Sainsbury may seem to have gained a clear run at Home Retail Group after Steinhoff International said it wasn't interested in buying the owner of the U.K.'s Argos chain. But the British grocer is missing one thing: Home Retail's board hasn't yet recommended that its shareholders accept Sainsbury's offer.
On Friday, Sainsbury hurriedly formalized a 1.4 billion-pound ($2 billion) bid for Home Retail so it could meet a deadline imposed by the U.K.'s takeover regulator. This was not conditional on a recommendation. Home Retail nevertheless responded reasonably warmly, saying it would "work towards" that.
In many takeover situations, the target company can extract a sweetener from a bidder in exchange for its stamp of approval. A board recommendation is always worth something to the buyer: it means both sides will work together to make the deal happen, so the financial benefits come faster.
The board of Home Retail said in February it was willing to recommend the "key financial terms" that Sainsbury outlined at the time. The proposal, denominated in cash and Sainsbury shares, was worth 1.3 billion pounds back then, or 161.3 pence per Home Retail Share. Today, Sainsbury's formal offer is worth 172 pence thanks to a rise in the bidder's share price.
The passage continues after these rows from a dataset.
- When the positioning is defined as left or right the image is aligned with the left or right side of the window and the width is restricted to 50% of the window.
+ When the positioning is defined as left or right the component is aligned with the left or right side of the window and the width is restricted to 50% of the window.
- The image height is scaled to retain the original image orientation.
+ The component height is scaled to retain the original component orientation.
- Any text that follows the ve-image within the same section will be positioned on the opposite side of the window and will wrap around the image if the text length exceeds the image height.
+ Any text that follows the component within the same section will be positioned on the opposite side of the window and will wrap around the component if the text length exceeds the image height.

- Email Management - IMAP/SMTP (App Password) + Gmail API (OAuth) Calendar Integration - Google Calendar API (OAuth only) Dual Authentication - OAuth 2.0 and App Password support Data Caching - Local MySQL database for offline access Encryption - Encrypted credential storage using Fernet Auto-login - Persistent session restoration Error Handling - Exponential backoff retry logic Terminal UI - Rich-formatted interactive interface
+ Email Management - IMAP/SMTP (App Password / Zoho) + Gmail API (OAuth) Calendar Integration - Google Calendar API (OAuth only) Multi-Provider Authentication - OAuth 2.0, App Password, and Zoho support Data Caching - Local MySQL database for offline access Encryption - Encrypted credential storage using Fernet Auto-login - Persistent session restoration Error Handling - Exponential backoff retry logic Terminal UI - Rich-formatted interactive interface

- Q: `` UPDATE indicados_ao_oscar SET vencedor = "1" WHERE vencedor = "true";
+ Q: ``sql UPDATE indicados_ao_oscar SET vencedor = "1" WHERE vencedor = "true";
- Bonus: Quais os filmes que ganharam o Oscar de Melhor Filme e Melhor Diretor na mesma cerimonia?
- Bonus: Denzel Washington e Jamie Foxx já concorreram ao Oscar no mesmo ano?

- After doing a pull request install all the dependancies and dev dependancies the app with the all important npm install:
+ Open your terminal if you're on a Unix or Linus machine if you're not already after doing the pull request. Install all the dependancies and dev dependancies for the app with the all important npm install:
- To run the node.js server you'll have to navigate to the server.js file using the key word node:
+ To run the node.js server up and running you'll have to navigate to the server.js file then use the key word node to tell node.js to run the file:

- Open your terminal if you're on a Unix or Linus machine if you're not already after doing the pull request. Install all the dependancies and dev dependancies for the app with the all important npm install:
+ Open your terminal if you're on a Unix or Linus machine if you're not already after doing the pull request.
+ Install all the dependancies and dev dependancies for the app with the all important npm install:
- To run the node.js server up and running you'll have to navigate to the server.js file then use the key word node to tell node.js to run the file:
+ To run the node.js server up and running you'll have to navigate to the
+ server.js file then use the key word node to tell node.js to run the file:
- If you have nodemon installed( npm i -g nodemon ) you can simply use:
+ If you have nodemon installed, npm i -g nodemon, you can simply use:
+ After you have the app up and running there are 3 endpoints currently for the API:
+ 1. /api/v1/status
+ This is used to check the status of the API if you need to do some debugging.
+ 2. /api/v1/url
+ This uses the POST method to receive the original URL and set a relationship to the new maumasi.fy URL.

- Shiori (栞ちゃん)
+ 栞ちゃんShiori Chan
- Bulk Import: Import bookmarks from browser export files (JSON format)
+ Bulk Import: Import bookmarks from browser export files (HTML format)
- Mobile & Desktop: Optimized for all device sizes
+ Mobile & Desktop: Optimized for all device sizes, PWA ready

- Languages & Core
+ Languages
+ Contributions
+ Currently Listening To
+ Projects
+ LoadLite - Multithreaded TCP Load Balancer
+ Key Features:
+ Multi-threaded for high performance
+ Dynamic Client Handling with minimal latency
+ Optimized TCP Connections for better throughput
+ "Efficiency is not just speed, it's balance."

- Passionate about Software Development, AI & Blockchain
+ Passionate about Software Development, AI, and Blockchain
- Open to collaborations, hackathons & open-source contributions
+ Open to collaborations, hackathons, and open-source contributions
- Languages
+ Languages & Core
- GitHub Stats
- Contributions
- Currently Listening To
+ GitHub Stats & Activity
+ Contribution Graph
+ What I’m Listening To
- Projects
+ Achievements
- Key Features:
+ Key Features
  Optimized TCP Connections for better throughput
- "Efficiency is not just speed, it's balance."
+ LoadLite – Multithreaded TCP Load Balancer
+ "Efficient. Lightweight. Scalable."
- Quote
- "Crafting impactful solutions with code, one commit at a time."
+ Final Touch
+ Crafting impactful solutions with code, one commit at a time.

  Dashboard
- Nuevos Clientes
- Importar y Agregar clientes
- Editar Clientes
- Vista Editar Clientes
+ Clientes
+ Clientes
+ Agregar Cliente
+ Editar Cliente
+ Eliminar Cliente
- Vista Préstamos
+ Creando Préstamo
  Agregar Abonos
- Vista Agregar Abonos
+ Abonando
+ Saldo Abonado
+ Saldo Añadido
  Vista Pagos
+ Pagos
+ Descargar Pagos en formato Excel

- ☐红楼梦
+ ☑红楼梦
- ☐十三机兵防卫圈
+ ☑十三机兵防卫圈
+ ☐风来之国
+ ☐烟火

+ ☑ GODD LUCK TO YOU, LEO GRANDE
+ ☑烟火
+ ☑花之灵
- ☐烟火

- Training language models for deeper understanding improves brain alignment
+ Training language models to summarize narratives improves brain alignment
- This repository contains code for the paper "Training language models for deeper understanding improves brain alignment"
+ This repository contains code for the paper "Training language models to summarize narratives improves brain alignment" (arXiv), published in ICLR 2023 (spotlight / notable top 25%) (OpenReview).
On the face of it, this looks an even better deal.
But there's more to it than that. Home Retail also said in February that its initial approval was subject to its "fiduciary duties," and agreement on terms and conditions and due diligence. This is the get-out clause that allows Home Retail to take its time in giving a final recommendation.
Home Retail has a duty to its own shareholders to try to get the very best price possible. And Sainsbury can afford to pay more: alongside Friday's offer, it revealed that the projected cost savings and sales gains from the deal are higher than it thought, some 160 million pounds annually up from a previous estimate of 120 million pounds.
A recommendation may have special value here too: the display of harmony could help deter any other bidders coming out of the woodwork and triggering an auction.
Sainsbury's offer isn't going away. An extra 3 pence would take the bid to the 175 pence level that Steinhoff had dangled in front of Home Retail, and would cost an additional 24 million pounds, affordable in the context of the revised benefits.
The value of a recommendation means Home Retail's directors still have some degree of leverage over Sainsbury's. They should use it.